その際、どちらの通り名を残すのか、問題だったのではないか。
あくまで想像でほんとはわからない。

さて。
ようやく気温が上がりつつあった先週、仕事が終わり帰るとき、いつも乗るもよりの地下鉄十条駅でなく、少し歩いて京都駅まで行ってみた。

そのほうが電車賃が安いという姑息な事情もあるのだが…。

この辺りの事情には不安内なわたしだが、以前このブログで紹介した「京都テルサ」は、烏丸九条の西、ちょうど十条油小路と京都駅を結ぶ斜めの線の真ん中くらいにある。
京都テルサのすぐ前が市バスの九条車庫、すぐ東が広大な校庭を持つ京都市立陶化中学校だ。

ちなみにその日わたしは、油小路を北進し、テルサの前を通り、その陶化中学校の校門横を通り九条通りに出た。
そこにバーンと唐突に現れるのが京都第一ホテルである。
京都駅からは歩いて10分くらいか。なんとなく寂しい感じがする、なんとなくいかにも地方にありそうな観光ホテルである。
このホテルは実は前の職場で東京からの出張者を泊めるために一時期よく使った。評判があまりよくなかったが、たしかに駅前の新阪急や京阪、新都やグランビア、グランドホテルなどと比べると見劣りはする。
ごく普通のビジネスホテルだ。
しかし回りが殺風景なところがいまや一種の風情を感じさせ、旅先で昔流行った演歌を聞くように、恥ずかしくも懐かしい。
そんな象徴に、昔よく映画館で見たわけのわからないスナックのコマーシャルを思わせるホテル名の電光ネオンが夜空を染めていた。(写真)
ちなみにこのネオンはホテルの建物じゃなく上新電気の隣の小さなマンションの屋上にあった。広告看板でホテルの位置を矢印で示していた。
田舎臭い手法だが…。
さらにわたしは、上新電気のでっかい店舗がある九条烏丸を左に折れ京都タワーが駅の向こうに顔を出す八条方面へ向かった。

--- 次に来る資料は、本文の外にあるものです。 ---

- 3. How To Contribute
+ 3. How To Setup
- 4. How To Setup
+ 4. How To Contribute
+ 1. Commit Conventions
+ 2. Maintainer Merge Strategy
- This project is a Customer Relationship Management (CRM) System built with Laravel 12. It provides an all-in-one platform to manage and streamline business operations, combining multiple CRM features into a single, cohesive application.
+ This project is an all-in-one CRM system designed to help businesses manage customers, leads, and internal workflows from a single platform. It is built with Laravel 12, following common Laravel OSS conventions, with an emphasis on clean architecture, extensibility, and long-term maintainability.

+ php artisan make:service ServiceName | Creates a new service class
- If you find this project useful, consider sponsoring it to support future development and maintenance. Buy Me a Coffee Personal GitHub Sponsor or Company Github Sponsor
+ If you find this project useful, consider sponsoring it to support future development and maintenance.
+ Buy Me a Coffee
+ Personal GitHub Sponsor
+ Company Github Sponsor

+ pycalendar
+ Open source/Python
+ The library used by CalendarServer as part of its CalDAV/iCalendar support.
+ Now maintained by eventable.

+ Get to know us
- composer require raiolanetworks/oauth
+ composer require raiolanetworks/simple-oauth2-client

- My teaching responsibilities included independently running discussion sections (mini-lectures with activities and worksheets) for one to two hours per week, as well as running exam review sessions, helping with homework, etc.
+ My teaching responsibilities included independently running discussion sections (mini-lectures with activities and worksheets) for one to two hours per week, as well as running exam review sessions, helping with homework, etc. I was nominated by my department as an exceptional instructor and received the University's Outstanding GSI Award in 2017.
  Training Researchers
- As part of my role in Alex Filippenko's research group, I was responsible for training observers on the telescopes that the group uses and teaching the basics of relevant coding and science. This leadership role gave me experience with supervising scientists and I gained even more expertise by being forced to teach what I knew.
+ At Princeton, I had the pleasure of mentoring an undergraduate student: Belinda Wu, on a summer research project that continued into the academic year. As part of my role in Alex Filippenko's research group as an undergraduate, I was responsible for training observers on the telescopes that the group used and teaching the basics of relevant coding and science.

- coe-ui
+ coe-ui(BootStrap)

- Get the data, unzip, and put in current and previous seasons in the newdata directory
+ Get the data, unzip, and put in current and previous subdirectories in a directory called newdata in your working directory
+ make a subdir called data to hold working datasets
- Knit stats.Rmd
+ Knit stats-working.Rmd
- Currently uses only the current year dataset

ちょうど地酒という看板をかけた酒屋さんの前で烏丸通りを渡り、歩道を歩いていると何人かの歩行者とすれ違った。
一人の顔になんとなく心当たりがあった。
すれ違い数歩後ろへ下がっていく彼を後ろから追いかけ、声をかけた。
元職場での後輩だった。わたしが最近スーツじゃなく帽子も被っているので、すぐにはわからなかったらしい。
あーっ!ひさしぶりじゃないですか〜今どうされてるんですか?

わたしは彼がたしかこの近くに家があること、一度在職中この近辺で飲んだことがあることを思い出していた。
彼はわたしよりあとから会社に入ったが、違う部署で働き、比較的早くに辞めたあと、働きながらなんと弁理士の資格を取った努力家だ。

わたしの職場は弁理士試験対策の講座を開催していたので、彼は受験生として何度か利用してくれた。

いま、それまでの仕事を続けながら、弁理士として活躍できる企業を探しているとのこと。特許事務所だったらなんとか簡単ではないにせよすぐにあるだろうが、メーカーで自分を試したいという。分かる気もする。
マクドでお互いがんばろうと励まし合い、別れた。

しかし犬も歩けば、ではないが、不思議なものである。